The silence of the Hürtgen Forest was heavier than the shelling.

For three days, the artillery had pounded the treeline until the earth looked like the surface of the moon, churned into a freezing slurry of gray mud and splintered pine. Now, the guns had stopped. The Germans had pulled back to the ridge, leaving the valley to the dead and the victorious.

Private First Class Jack “Sully” Sullivan sat on a stump, scraping the mud off his boots with a bayonet. He was twenty-two, from a corn farm outside of Des Moines, Iowa. But looking at his face—hollow-cheeked, eyes rimmed with the thousand-yard stare—you’d guess he was forty.

“Souvenir time, Sully?”

Sully looked up. It was Miller, a fresh replacement who still had the shine on his helmet. Miller was grinning, holding up a German Luger pistol he’d pulled off a corpse near the creek.

“Careful with that, kid,” Sully grunted, spitting a stream of tobacco juice into the snow. “Booby traps. Jerry likes to leave a grenade under the good stuff.”

“It’s clean,” Miller said, turning the gun over. “Going to trade this for a bottle of cognac in Paris. You coming?”

“Yeah. In a minute.”

Sully stood up. His joints popped. The cold in the Ardennes didn’t just sit on your skin; it got into your marrow. He walked slowly through the debris field. He wasn’t looking for guns. He was looking for watches. A good German watch could buy a lot of things. It could buy silence. It could buy a warm bed for a night.

He spotted a patch of field grey uniform half-buried in a drift of snow near a shattered oak tree.

Sully approached cautiously. He poked the body with the toe of his boot. No movement.

He knelt down. The German was lying on his back, eyes open, staring up at the leaden sky. He was young. They were all getting younger these days. This one couldn’t have been more than seventeen. Peach fuzz on his upper lip. His helmet was too big for his head, the chinstrap hanging loose.

“Sorry, Fritz,” Sully muttered. It was a ritual apology. He didn’t hate them individually. He hated Them—the faceless grey wall trying to kill him. But this? This was just a boy who zigged when he should have zagged.

Sully patted down the pockets. He found a pack of cigarettes (stale), a lighter (broken), and a wallet.

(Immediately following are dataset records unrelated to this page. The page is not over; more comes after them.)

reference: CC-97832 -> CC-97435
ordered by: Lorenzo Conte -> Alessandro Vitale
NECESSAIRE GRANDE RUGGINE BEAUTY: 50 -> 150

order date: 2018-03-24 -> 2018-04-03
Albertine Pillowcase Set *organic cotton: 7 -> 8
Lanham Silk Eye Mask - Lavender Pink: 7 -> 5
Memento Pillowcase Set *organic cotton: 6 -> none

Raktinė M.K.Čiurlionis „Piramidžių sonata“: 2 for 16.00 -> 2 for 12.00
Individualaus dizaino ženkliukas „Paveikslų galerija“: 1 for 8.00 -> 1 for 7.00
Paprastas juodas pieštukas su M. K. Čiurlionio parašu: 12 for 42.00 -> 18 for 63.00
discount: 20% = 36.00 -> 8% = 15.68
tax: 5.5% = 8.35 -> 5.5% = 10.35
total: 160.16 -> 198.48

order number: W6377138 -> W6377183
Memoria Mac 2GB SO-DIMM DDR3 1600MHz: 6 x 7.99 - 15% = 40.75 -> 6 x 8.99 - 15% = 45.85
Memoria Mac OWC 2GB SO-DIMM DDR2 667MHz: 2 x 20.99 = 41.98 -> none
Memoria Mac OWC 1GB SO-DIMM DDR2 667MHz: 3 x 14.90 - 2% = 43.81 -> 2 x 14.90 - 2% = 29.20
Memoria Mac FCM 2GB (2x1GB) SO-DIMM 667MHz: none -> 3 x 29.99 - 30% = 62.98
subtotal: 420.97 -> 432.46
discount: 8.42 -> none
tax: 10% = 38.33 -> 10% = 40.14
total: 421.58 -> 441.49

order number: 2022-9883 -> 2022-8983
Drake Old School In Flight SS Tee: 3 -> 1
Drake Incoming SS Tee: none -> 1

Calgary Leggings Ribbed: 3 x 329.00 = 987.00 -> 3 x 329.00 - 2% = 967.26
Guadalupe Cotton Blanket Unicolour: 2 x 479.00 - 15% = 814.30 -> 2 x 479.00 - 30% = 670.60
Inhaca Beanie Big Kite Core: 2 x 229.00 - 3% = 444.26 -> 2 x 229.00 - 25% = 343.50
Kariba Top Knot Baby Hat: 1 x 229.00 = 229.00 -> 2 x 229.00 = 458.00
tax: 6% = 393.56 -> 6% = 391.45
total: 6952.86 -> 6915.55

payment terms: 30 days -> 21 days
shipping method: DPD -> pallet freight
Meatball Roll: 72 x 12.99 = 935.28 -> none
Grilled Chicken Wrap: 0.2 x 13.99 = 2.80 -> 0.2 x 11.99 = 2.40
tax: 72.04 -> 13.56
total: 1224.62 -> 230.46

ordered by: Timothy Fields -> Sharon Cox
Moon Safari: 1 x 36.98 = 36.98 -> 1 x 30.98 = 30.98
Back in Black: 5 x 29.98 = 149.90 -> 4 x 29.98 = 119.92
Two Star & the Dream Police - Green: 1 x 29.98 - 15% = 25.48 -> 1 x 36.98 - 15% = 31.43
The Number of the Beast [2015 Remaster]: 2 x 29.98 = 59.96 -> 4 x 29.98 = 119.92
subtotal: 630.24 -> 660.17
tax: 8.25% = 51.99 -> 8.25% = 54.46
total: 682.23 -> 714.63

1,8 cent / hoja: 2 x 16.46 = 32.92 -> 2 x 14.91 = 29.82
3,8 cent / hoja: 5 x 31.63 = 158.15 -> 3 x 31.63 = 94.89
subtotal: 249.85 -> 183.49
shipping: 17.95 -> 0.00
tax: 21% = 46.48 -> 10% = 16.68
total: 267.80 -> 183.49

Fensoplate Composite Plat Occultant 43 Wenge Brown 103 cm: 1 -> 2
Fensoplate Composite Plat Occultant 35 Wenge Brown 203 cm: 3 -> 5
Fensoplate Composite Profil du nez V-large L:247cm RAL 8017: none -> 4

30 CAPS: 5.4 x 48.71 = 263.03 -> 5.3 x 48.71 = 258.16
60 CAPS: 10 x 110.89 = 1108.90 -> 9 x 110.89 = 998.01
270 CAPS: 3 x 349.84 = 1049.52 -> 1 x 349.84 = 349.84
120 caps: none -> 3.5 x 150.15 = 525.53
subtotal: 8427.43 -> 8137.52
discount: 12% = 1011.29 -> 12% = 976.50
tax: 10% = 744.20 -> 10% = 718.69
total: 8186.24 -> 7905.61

He opened the wallet. No money. Just an ID card—Heinrich Weber, Gefreiter—and a photograph.

Sully looked at the photo. It was a black-and-white portrait of a woman standing in front of a farmhouse. She looked sturdy, worn down by work, wearing a floral apron. She wasn’t smiling, but her eyes were kind. She looked exactly like Mrs. Gable, the woman who ran the bakery back in Des Moines.

“Your mama, huh?” Sully whispered.

He started to shove the wallet into his pocket—the leather was good quality—when his fingers brushed against paper.

Tucked behind the ID card was a folded envelope. It wasn’t sealed. It was stamped and addressed, ready to go, but the boy had died before the mail truck came.

Sully pulled it out. The handwriting was neat, slanted, crying out with the penmanship drills of a strict schoolteacher.

An Frau Helga Weber. Bavaria.

Sully held the letter. He felt a strange curiosity. Usually, he tossed the paper. But the face in the photo haunted him.

He looked over his shoulder. “Hey! Liebman!”

Corporal Liebman was sitting near the radio jeep, smoking a Lucky Strike. Liebman was from Brooklyn, the son of a tailor. He spoke Yiddish at home and German in the war. He was the platoon’s unofficial translator.

Liebman walked over, his boots squelching in the mud. “Whatcha got, Sully? Find the Amber Room?”

“Just a letter,” Sully said, handing it over. “Read it for me.”

Liebman took the letter. He looked at the dead boy. His expression hardened. Liebman had family in Poland he hadn’t heard from in three years. He had no love for the uniform this boy wore.

“Probably hate mail,” Liebman spat. “Talking about how many Americans he killed. Or how great the Führer is.”

“Just read it,” Sully said.

Liebman unfolded the paper. He adjusted his glasses. He took a drag of his cigarette and exhaled the smoke through his nose, preparing to read the vile propaganda of the enemy.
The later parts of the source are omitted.